TRIBUNNEWS.COM Jakarta – Sekretariat Daerah DKI Jakarta mengeluarkan Surat Edaran No. 38 / SE / 2020, yang mencakup sistem kerja layanan sipil di lingkungan pemerintah provinsi DKI di Jakarta. Mengatur sistem distribusi waktu kerja PNS yang berlaku mulai Senin, 8 Juni 2020. -Dan seperti bagian karyawan yang bekerja di kantor, shift kerja, dan mengajak mereka untuk bekerja dari rumah.

Setelah mengkonfirmasi surat itu, orang yang bertanggung jawab atas Chaidir DKI Jakarta dikonfirmasi. (6 Juni 2020) .————————————————————————————————————————————————————————————————————————————————————————————— Hingga 50% dari total jumlah karyawan, jarak desain resi dan jenis kendaraan yang digunakan. SE menulis dengan SE: “Setiap hari kerja (50%), pekerjaan kantor (50%) satu hari.” “Karyawan SEA hanya dapat menyelesaikan 50% dari total jumlah karyawan.”
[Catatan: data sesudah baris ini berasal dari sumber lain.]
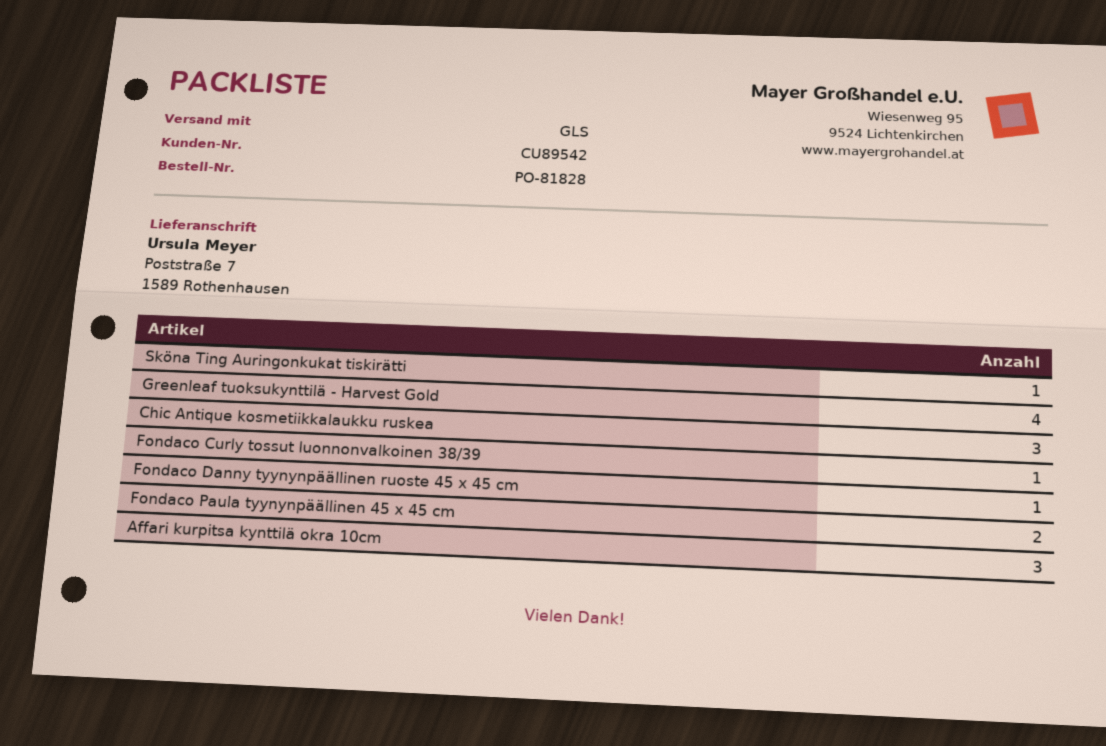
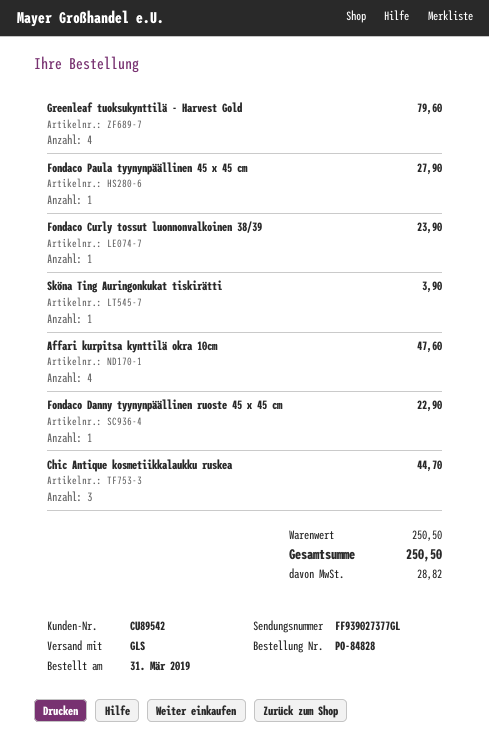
order number: PO-81828 -> PO-84828
Fondaco Paula tyynynpäällinen 45 x 45 cm: 2 -> 1
Affari kurpitsa kynttilä okra 10cm: 3 -> 4

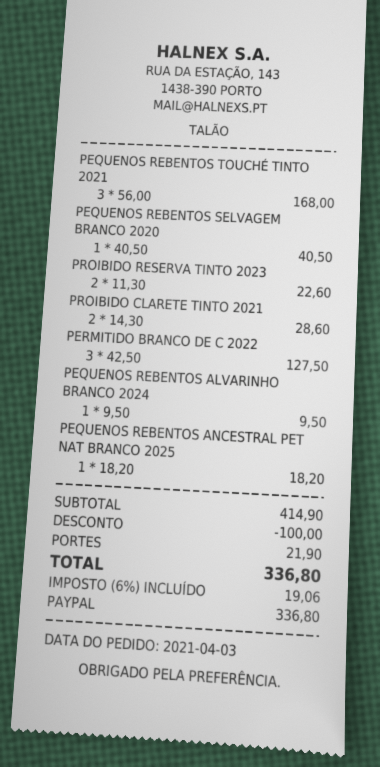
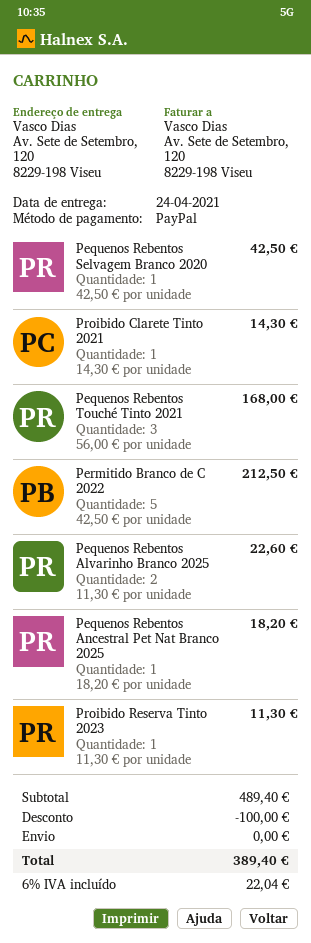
PEQUENOS REBENTOS SELVAGEM BRANCO 2020: 1 x 40.50 = 40.50 -> 1 x 42.50 = 42.50
PROIBIDO RESERVA TINTO 2023: 2 x 11.30 = 22.60 -> 1 x 11.30 = 11.30
PROIBIDO CLARETE TINTO 2021: 2 x 14.30 = 28.60 -> 1 x 14.30 = 14.30
PERMITIDO BRANCO DE C 2022: 3 x 42.50 = 127.50 -> 5 x 42.50 = 212.50
PEQUENOS REBENTOS ALVARINHO BRANCO 2024: 1 x 9.50 = 9.50 -> none
Pequenos Rebentos Alvarinho Branco 2025: none -> 2 x 11.30 = 22.60
subtotal: 414.90 -> 489.40
shipping: 21.90 -> 0.00
tax: 6% = 19.06 -> 6% = 22.04
total: 336.80 -> 389.40

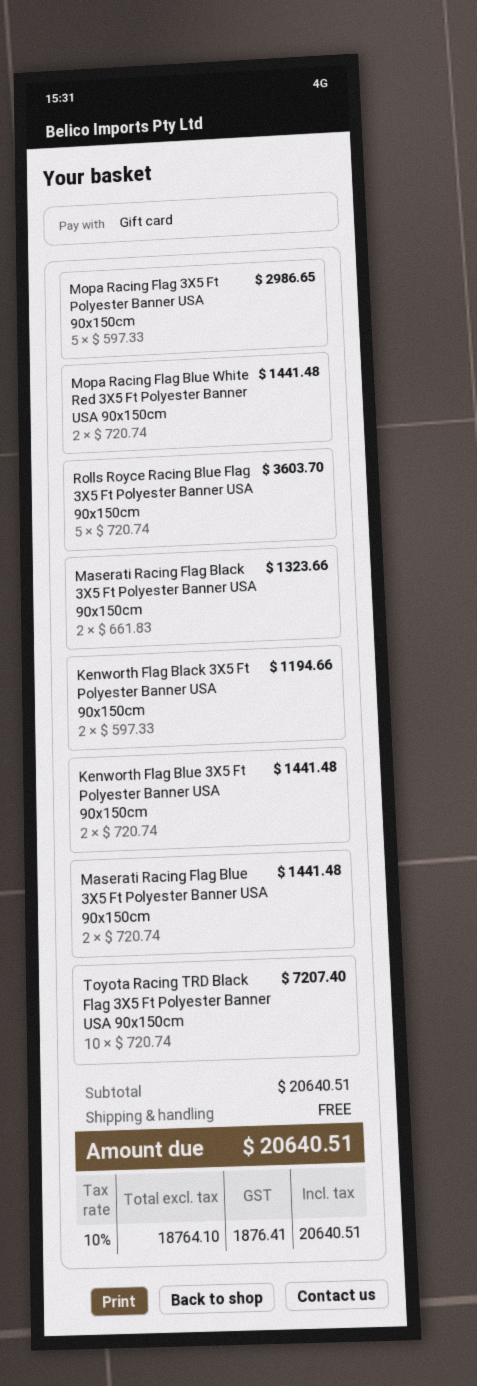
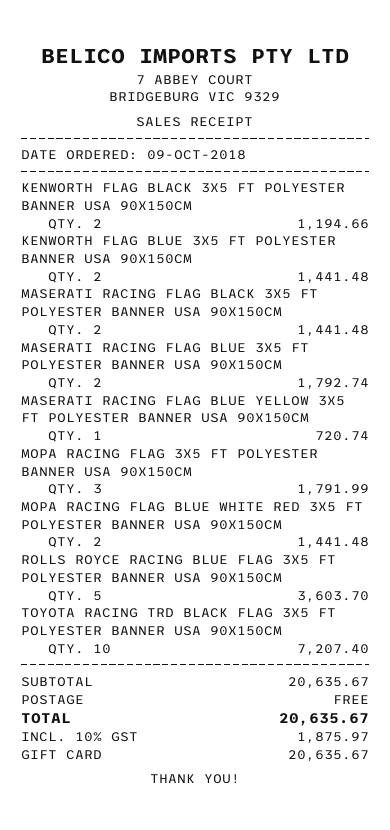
Mopa Racing Flag 3X5 Ft Polyester Banner USA 90x150cm: 5 for 2986.65 -> 3 for 1791.99
Maserati Racing Flag Black 3X5 Ft Polyester Banner USA 90x150cm: 2 for 1323.66 -> 2 for 1441.48
Maserati Racing Flag Blue 3X5 Ft Polyester Banner USA 90x150cm: 2 for 1441.48 -> 2 for 1792.74
MASERATI RACING FLAG BLUE YELLOW 3X5 FT POLYESTER BANNER USA 90X150CM: none -> 1 for 720.74
subtotal: 20640.51 -> 20635.67
tax: 10% = 1876.41 -> 10% = 1875.97
total: 20640.51 -> 20635.67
Jadwalkan setidaknya 7,5 jam untuk karyawan yang bekerja di kantor setiap hari. Sistem shift dibagi menjadi dua bagian, terpisah 2 jam.

Jam kerja departemen adalah Senin hingga Kamis, pukul 7:00 hingga 15:30 pada kuartal pertama, pukul 09:00 hingga 17:30 pada kuartal kedua. Jumat, 7 pagi sampai 4 sore waktu Indonesia Barat dan 9 pagi sampai 6 sore waktu Indonesia Barat. Ada juga 7,5 jam waktu kerja per hari di rumah.

Surat edaran ini ditandatangani oleh Sekretaris Daerah Saefullah DKI Jakarta dan akan dimulai pada hari Senin, 8 Juni 2020. Dieksekusi pada 8 Juni 2020, “simpul surat yang ditandatangani Saifullah, Sekretaris Daerah DKI.